In view of recent COVID-19 circumstances, the CoNEXT conference committee has decided to move the conference fully virtual.
As such, all workshops will also be held online. More information to follow, but also keep updated with the CoNEXT’20 website.
Call for Papers
Machine learning has been tremendously successful in enabling ubiquitous smart applications that facilitate people’s everyday life. The training and inference of machine learning models have traditionally taken place on a centralised cloud facilities. Running machine learning models on the cloud, however, is associated with high rental/operational-cost, latency introduced by networks that is often hardly predictable, as well as the potential risk of compromising user’s data privacy. Recent advancement in computational power at the mobile edge, including smart consumer devices such as mobile phones, tablets, and smart watches, have made it possible to execute machine learning models partially or entirely on device. A more ambitious endeavour, that has already proven feasible, is to train or partially train the model on devices. Distributed inference and training on a plural of geographically separated devices with diverse computation capacities and network qualities are challenging topics that require research effort and discussions, to push forward the advancement in these areas.

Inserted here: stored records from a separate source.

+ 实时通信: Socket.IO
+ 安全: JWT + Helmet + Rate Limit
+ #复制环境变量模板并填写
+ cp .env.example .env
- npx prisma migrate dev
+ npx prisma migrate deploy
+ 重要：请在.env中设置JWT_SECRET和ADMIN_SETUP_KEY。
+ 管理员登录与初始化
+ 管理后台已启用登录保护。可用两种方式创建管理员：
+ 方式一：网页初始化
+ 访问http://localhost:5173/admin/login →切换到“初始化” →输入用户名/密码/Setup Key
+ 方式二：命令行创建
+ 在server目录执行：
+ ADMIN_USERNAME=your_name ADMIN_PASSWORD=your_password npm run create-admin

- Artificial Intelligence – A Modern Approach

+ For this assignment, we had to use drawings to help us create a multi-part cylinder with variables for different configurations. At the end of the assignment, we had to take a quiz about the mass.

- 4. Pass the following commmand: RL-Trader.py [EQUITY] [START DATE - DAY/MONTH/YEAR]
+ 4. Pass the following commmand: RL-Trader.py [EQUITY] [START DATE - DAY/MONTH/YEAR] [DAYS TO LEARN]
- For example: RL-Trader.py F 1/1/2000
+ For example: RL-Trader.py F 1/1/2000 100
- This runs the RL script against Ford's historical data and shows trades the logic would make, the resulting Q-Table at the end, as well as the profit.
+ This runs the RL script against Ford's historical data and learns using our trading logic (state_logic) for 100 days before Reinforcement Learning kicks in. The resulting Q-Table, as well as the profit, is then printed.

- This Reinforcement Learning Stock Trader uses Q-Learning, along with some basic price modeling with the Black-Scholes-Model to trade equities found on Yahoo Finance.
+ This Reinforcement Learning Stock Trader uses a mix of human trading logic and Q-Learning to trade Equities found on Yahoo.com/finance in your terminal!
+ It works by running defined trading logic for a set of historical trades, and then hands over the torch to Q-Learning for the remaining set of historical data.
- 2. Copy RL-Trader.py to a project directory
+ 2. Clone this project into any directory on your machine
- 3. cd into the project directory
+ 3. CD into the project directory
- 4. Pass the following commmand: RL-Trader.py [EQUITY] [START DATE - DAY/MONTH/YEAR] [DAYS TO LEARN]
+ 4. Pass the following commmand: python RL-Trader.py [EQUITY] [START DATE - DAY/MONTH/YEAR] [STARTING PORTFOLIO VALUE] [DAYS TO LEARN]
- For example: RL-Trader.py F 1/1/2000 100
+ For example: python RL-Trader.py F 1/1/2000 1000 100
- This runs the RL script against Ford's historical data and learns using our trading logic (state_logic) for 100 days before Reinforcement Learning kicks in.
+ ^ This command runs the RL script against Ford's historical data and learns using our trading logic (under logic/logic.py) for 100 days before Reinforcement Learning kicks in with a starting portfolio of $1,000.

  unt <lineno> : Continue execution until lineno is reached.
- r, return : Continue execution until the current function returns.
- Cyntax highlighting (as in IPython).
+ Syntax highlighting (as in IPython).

The 1st edition of DistributedML workshop at CoNEXT’2020 will serve as a forum for networking and AI researchers to discuss the challenging topics, share new ideas, and exchange experiences across the areas of networking and distributed AI, from both theoretical and experimental aspects. We warmly invite submission of original, previously unpublished papers addressing key issues in distributed machine learning, specifically in areas including, but not limited to:
Distributed inference and offloading
DNN computation sharing in local networks
Distributed and asynchronous training algorithms
Channel optimisations for distributed learning
DNN based Compression schemes
Fairness and biases in federated learning
Novel ML applications in IoT, MEC or NFV
Secure and privacy-preserving distributed learning
Solicited submissions include both full technical workshop papers and white paper position papers. Maximum length of such submissions is 6 pages (excluding references) in 2-column 10pt ACM format.
All the submissions should be double-blind and will be peer-reviewed. For anonymity purposes, you must remove any author names and other uniquely identifying features in your submitted paper.